The records below must be transcribed exactly, with each picture left out.

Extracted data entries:
=-=-=

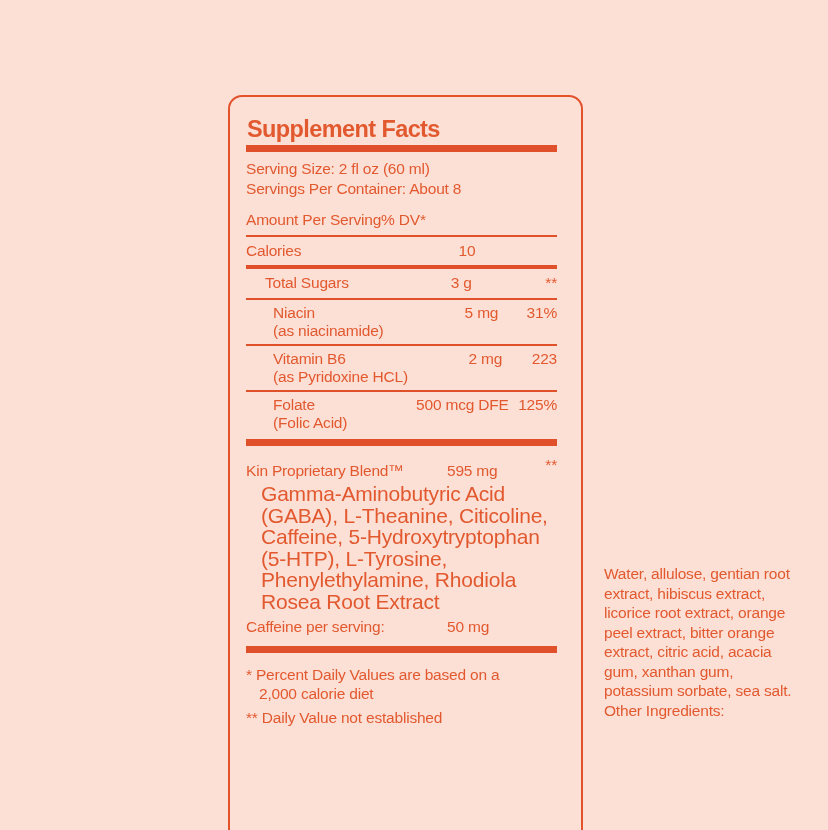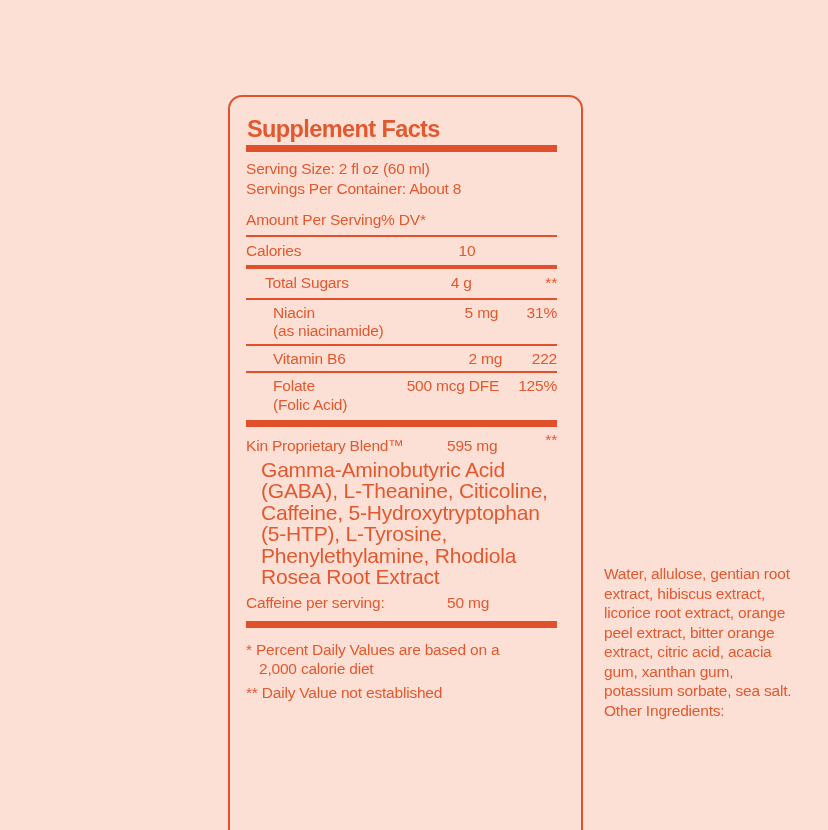--- a/index.html
+++ b/index.html
@@ -43,23 +43,23 @@
   .row .amt  { width: 65px; white-space: nowrap; }
   .row .dv   { flex: 1; text-align: right; white-space: nowrap; }
   .row .sub  { display: block; }
 
   .header-row { margin-top: 12px; padding-bottom: 5px; justify-content: flex-start; }
   .r-single  { padding: 5px 0; gap: 44px; }
   .r-double  { padding: 4px 0 3px; margin-left: 27px; }
   .indent .name { padding-left: 19px; }
   
   .r-shift .name { width: 145px; }
-  .r-shift .amt  { width: 121px; }
+  .r-shift .amt  { width: 121px; text-align: center; }
 
-  .blend-row { margin-top: 6px; padding-top: 4px; }
+  .blend-row { margin-top: 12px; padding-top: 4px; }
   .raised { position: relative; top: -6px; }
   .blend-ingredients {
     font-size: 21px; line-height: 21.5px;
     margin: 3px 0 0 15px;
     width: 297px;
   }
   .caffeine-row { padding: 6px 0 4px; }
   .bar.last { margin-top: 5px; }
 
   .footnotes { margin-top: 12px; }
@@ -101,36 +101,36 @@
       <span class="name">Calories</span>
       <span class="amt">10</span>
       <span class="dv"></span>
     </div>
     <div class="hr"></div>
 
     <div class="hr"></div>
 
     <div class="row r-single indent">
       <span class="name">Total Sugars</span>
-      <span class="amt">4 g</span>
+      <span class="amt">3 g</span>
       <span class="dv">**</span>
     </div>
     <div class="hr"></div>
 
     <div class="row r-double">
       <span class="name"><span>Niacin</span><span class="sub">(as niacinamide)</span></span>
       <span class="amt">5 mg</span>
       <span class="dv">31%</span>
     </div>
     <div class="hr"></div>
 
     <div class="row r-double">
-      <span class="name"><span>Vitamin B6</span></span>
+      <span class="name"><span>Vitamin B6</span><span class="sub">(as Pyridoxine HCL)</span></span>
       <span class="amt">2 mg</span>
-      <span class="dv">222</span>
+      <span class="dv">223</span>
     </div>
     <div class="hr"></div>
 
     <div class="row r-double r-shift">
       <span class="name"><span>Folate</span><span class="sub">(Folic Acid)</span></span>
       <span class="amt">500 mcg DFE</span>
       <span class="dv">125%</span>
     </div>
 
     <div class="bar"></div>

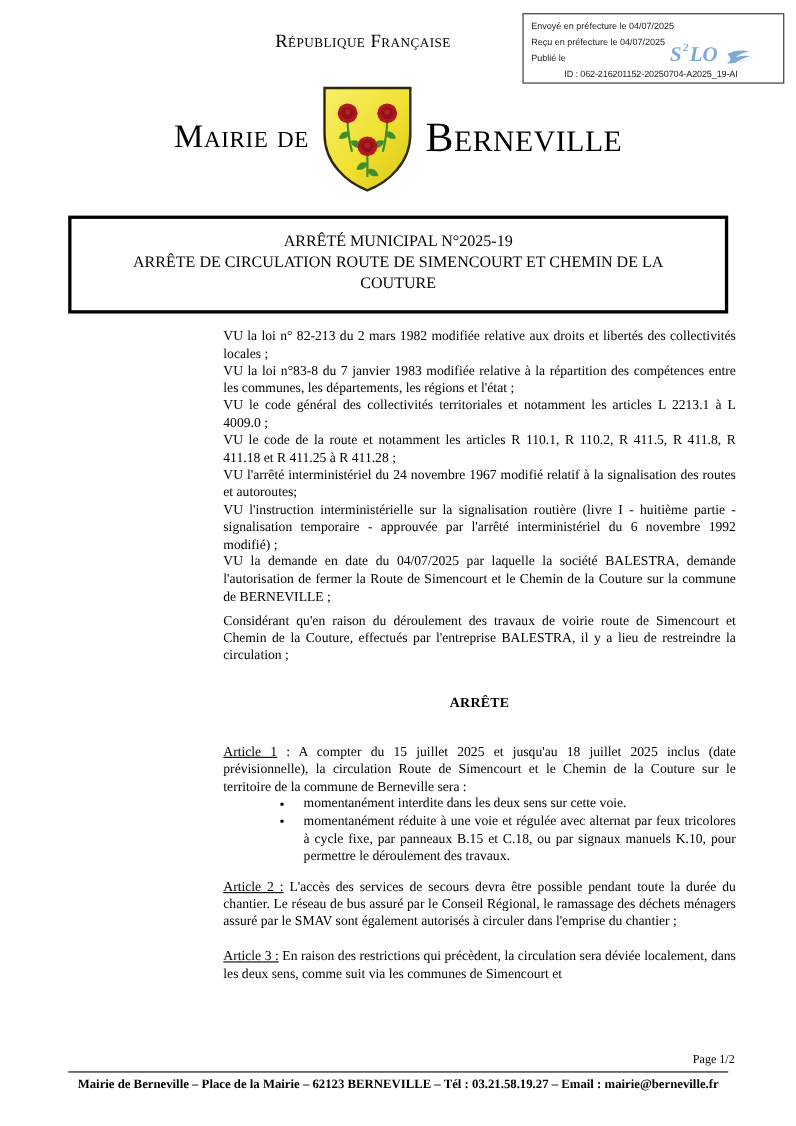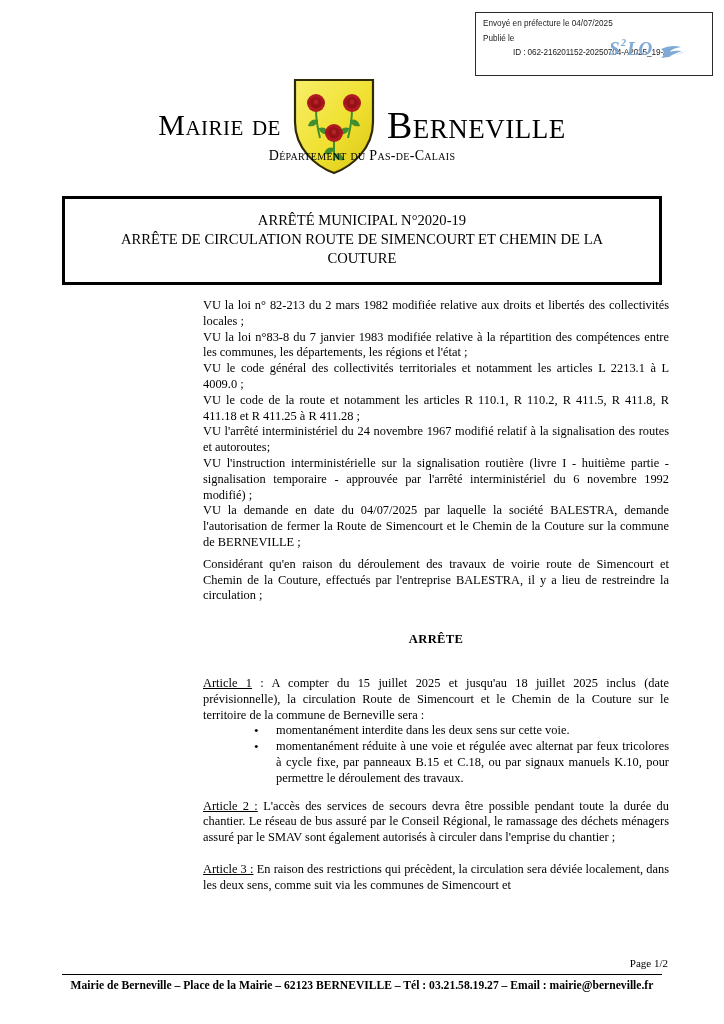--- a/index.html
+++ b/index.html
@@ -222,32 +222,34 @@
     font-weight: bold;
   }
 </style>
 </head>
 <body>
 
 <div class="page">
 
   <div class="stamp-box">
     <div class="stamp-line">Envoyé en préfecture le 04/07/2025</div>
+    <div class="stamp-line">Reçu en préfecture le 04/07/2025</div>
     <div class="stamp-line">Publié le</div>
     <div class="stamp-line stamp-id">ID : 062-216201152-20250704-A2025_19-AI</div>
     <svg class="slo-logo" viewBox="0 0 100 28">
       <text class="slo-text" x="0" y="20">S</text>
       <text class="slo-sup" x="12" y="11">2</text>
       <text class="slo-text" x="18" y="20">LO</text>
       <path d="M52 14 q10 -5 20 -2 q-8 1 -12 5 q7 -2 13 -1 q-9 3 -13 6 q12 -3 20 -8 q-12 8 -28 9 q6 -5 0 -9 z" fill="#7fa9d6"></path>
     </svg>
   </div>
 
   <div class="header">
 
+    <div class="rep-francaise">République Française</div>
 
     <div class="mairie-row">
       <span class="mairie-de">Mairie de</span>
 
       <svg class="blason" viewBox="0 0 86 100">
         <defs>
           <linearGradient id="shieldGrad" x1="0" y1="0" x2="1" y2="1">
             <stop offset="0%" stop-color="#f7ef6a"></stop>
             <stop offset="55%" stop-color="#f0e02f"></stop>
             <stop offset="100%" stop-color="#d9c614"></stop>
@@ -282,26 +284,25 @@
           <circle cx="43" cy="57" r="9" fill="#b01b20"></circle>
           <circle cx="43" cy="57" r="5.4" fill="#8c1217"></circle>
           <circle cx="43" cy="56" r="2.4" fill="#c73a3a"></circle>
           <path d="M34 57 q9 -13 18 0 q-9 7 -18 0 z" fill="#9c1318" opacity="0.55"></path>
         </g>
       </svg>
 
       <span class="commune-name">Berneville</span>
     </div>
 
-    <div class="departement">Département du Pas-de-Calais</div>
   </div>
 
   <div class="title-box">
     <div class="title-box-inner">
-      <span class="title-line">ARRÊTÉ MUNICIPAL N°2020-19</span>
+      <span class="title-line">ARRÊTÉ MUNICIPAL N°2025-19</span>
       <span class="title-line">ARRÊTE DE CIRCULATION ROUTE DE SIMENCOURT ET CHEMIN DE LA</span>
       <span class="title-line">COUTURE</span>
     </div>
   </div>
 
   <div class="body-text">
 
 
     <div class="gap-12"></div>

=-=-=

* [RESULT]
--- a/index.html
+++ b/index.html
@@ -43,23 +43,23 @@
   .row .amt  { width: 65px; white-space: nowrap; }
   .row .dv   { flex: 1; text-align: right; white-space: nowrap; }
   .row .sub  { display: block; }
 
   .header-row { margin-top: 12px; padding-bottom: 5px; justify-content: flex-start; }
   .r-single  { padding: 5px 0; gap: 44px; }
   .r-double  { padding: 4px 0 3px; margin-left: 27px; }
   .indent .name { padding-left: 19px; }
   
   .r-shift .name { width: 145px; }
-  .r-shift .amt  { width: 121px; }
+  .r-shift .amt  { width: 121px; text-align: center; }
 
-  .blend-row { margin-top: 6px; padding-top: 4px; }
+  .blend-row { margin-top: 12px; padding-top: 4px; }
   .raised { position: relative; top: -6px; }
   .blend-ingredients {
     font-size: 21px; line-height: 21.5px;
     margin: 3px 0 0 15px;
     width: 297px;
   }
   .caffeine-row { padding: 6px 0 4px; }
   .bar.last { margin-top: 5px; }
 
   .footnotes { margin-top: 12px; }
@@ -101,36 +101,36 @@
       <span class="name">Calories</span>
       <span class="amt">10</span>
       <span class="dv"></span>
     </div>
     <div class="hr"></div>
 
     <div class="hr"></div>
 
     <div class="row r-single indent">
       <span class="name">Total Sugars</span>
-      <span class="amt">4 g</span>
+      <span class="amt">3 g</span>
       <span class="dv">**</span>
     </div>
     <div class="hr"></div>
 
     <div class="row r-double">
       <span class="name"><span>Niacin</span><span class="sub">(as niacinamide)</span></span>
       <span class="amt">5 mg</span>
       <span class="dv">31%</span>
     </div>
     <div class="hr"></div>
 
     <div class="row r-double">
-      <span class="name"><span>Vitamin B6</span></span>
+      <span class="name"><span>Vitamin B6</span><span class="sub">(as Pyridoxine HCL)</span></span>
       <span class="amt">2 mg</span>
-      <span class="dv">222</span>
+      <span class="dv">223</span>
     </div>
     <div class="hr"></div>
 
     <div class="row r-double r-shift">
       <span class="name"><span>Folate</span><span class="sub">(Folic Acid)</span></span>
       <span class="amt">500 mcg DFE</span>
       <span class="dv">125%</span>
     </div>
 
     <div class="bar"></div>

--- a/index.html
+++ b/index.html
@@ -222,32 +222,34 @@
     font-weight: bold;
   }
 </style>
 </head>
 <body>
 
 <div class="page">
 
   <div class="stamp-box">
     <div class="stamp-line">Envoyé en préfecture le 04/07/2025</div>
+    <div class="stamp-line">Reçu en préfecture le 04/07/2025</div>
     <div class="stamp-line">Publié le</div>
     <div class="stamp-line stamp-id">ID : 062-216201152-20250704-A2025_19-AI</div>
     <svg class="slo-logo" viewBox="0 0 100 28">
       <text class="slo-text" x="0" y="20">S</text>
       <text class="slo-sup" x="12" y="11">2</text>
       <text class="slo-text" x="18" y="20">LO</text>
       <path d="M52 14 q10 -5 20 -2 q-8 1 -12 5 q7 -2 13 -1 q-9 3 -13 6 q12 -3 20 -8 q-12 8 -28 9 q6 -5 0 -9 z" fill="#7fa9d6"></path>
     </svg>
   </div>
 
   <div class="header">
 
+    <div class="rep-francaise">République Française</div>
 
     <div class="mairie-row">
       <span class="mairie-de">Mairie de</span>
 
       <svg class="blason" viewBox="0 0 86 100">
         <defs>
           <linearGradient id="shieldGrad" x1="0" y1="0" x2="1" y2="1">
             <stop offset="0%" stop-color="#f7ef6a"></stop>
             <stop offset="55%" stop-color="#f0e02f"></stop>
             <stop offset="100%" stop-color="#d9c614"></stop>
@@ -282,26 +284,25 @@
           <circle cx="43" cy="57" r="9" fill="#b01b20"></circle>
           <circle cx="43" cy="57" r="5.4" fill="#8c1217"></circle>
           <circle cx="43" cy="56" r="2.4" fill="#c73a3a"></circle>
           <path d="M34 57 q9 -13 18 0 q-9 7 -18 0 z" fill="#9c1318" opacity="0.55"></path>
         </g>
       </svg>
 
       <span class="commune-name">Berneville</span>
     </div>
 
-    <div class="departement">Département du Pas-de-Calais</div>
   </div>
 
   <div class="title-box">
     <div class="title-box-inner">
-      <span class="title-line">ARRÊTÉ MUNICIPAL N°2020-19</span>
+      <span class="title-line">ARRÊTÉ MUNICIPAL N°2025-19</span>
       <span class="title-line">ARRÊTE DE CIRCULATION ROUTE DE SIMENCOURT ET CHEMIN DE LA</span>
       <span class="title-line">COUTURE</span>
     </div>
   </div>
 
   <div class="body-text">
 
 
     <div class="gap-12"></div>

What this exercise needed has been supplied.